Getting the skills to make health care better and more cost efficient
Lisa Leung completed the Master of Science in Health Care Services Management with more than a degree. She gained knowledge that made her better at her job and more qualified to pursue opportunities that could advance her career.
“I wanted to focus on a business program so that I could relate better to an administrative role,” Leung said. “The Master of Science in Health Care Services Management was very attractive because it was part business and part health care.”
Leung started the program with a mix of excitement and apprehension. It had been almost 20 years since she graduated from SUNY at Stony Brook University, making her one of the senior students. But as a regional laboratory manager at Sloan-Kettering, she also had rich work experience to build on.
“I wanted to understand analytics and be able to forecast,” she said. “This program gave me a lot of ideas about how to forecast and plan more efficiently.”
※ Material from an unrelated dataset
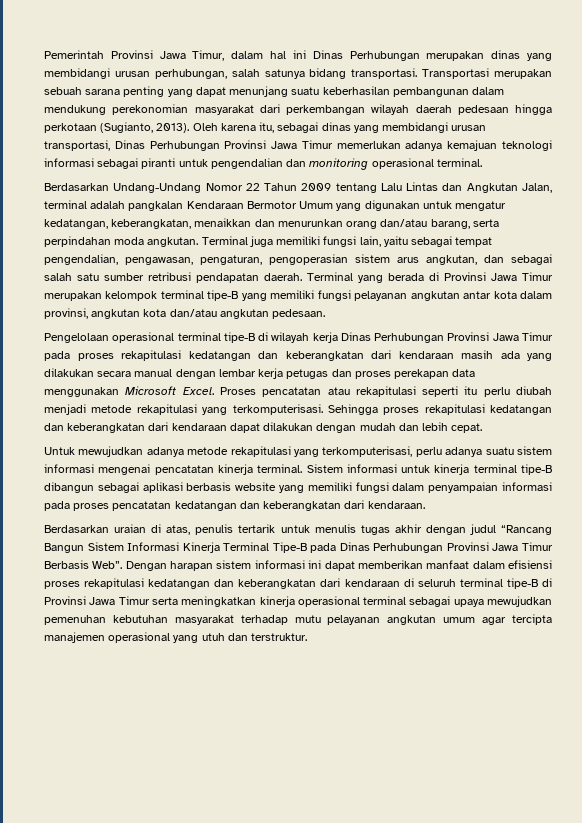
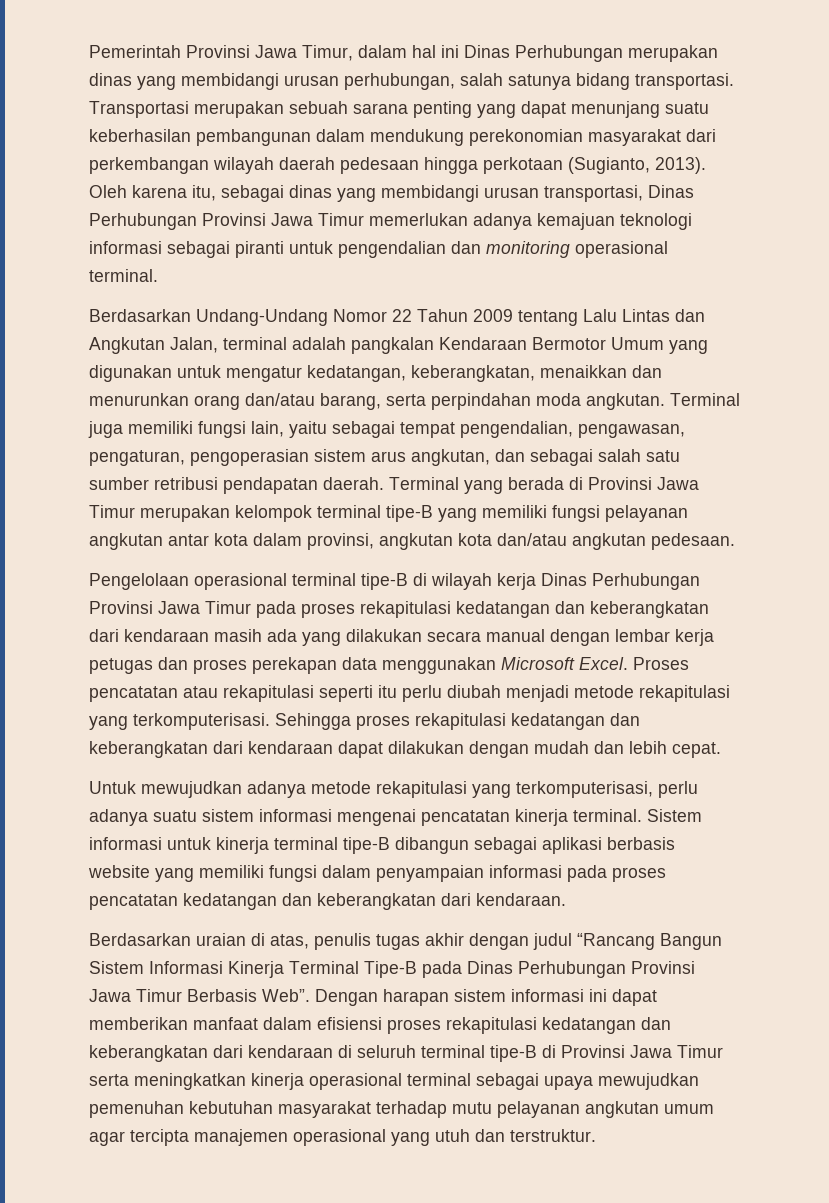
- Berdasarkan uraian di atas, penulis tertarik untuk menulis tugas akhir dengan judul “Rancang Bangun Sistem Informasi Kinerja Terminal Tipe-B pada Dinas Perhubungan Provinsi Jawa Timur Berbasis Web”.
+ Berdasarkan uraian di atas, penulis tugas akhir dengan judul “Rancang Bangun Sistem Informasi Kinerja Terminal Tipe-B pada Dinas Perhubungan Provinsi Jawa Timur Berbasis Web”.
Leung, who is in her mid-forties, finished the program in two years, juggling studies, her work at Sloan-Kettering and her family, which includes a teenager and a younger child. Once she started the program, her daily routine typically started around 5 a.m. “I consider myself to be very disciplined and determined,” she said.
From billing to operations, Leung said the underpinning of every class was efficiency taught in the context of improving patient satisfaction. The ability to think in those terms is important to be a good manager or administrator, she said.
“You have to be able to understand what the patient is feeling and going through, but you also need to know how to improve the business,” she said.
Learn more about the Rutgers Master's of Health Care Services Management at a Graduate Admissions Open House in Newark or New Brunswick.
Leung said the program provided her with more knowledge about processes like Lean Six Sigma and industry trends such as telemedicine. “I gained much more of an understanding about the future of healthcare,” she said.
She also gained business communication skills, which enhanced the overall conversations she has with the directors and administrators she works with closely. “When I talk about healthcare,’’ she said, “I understand the trends and the needs that are essential to improve the process.”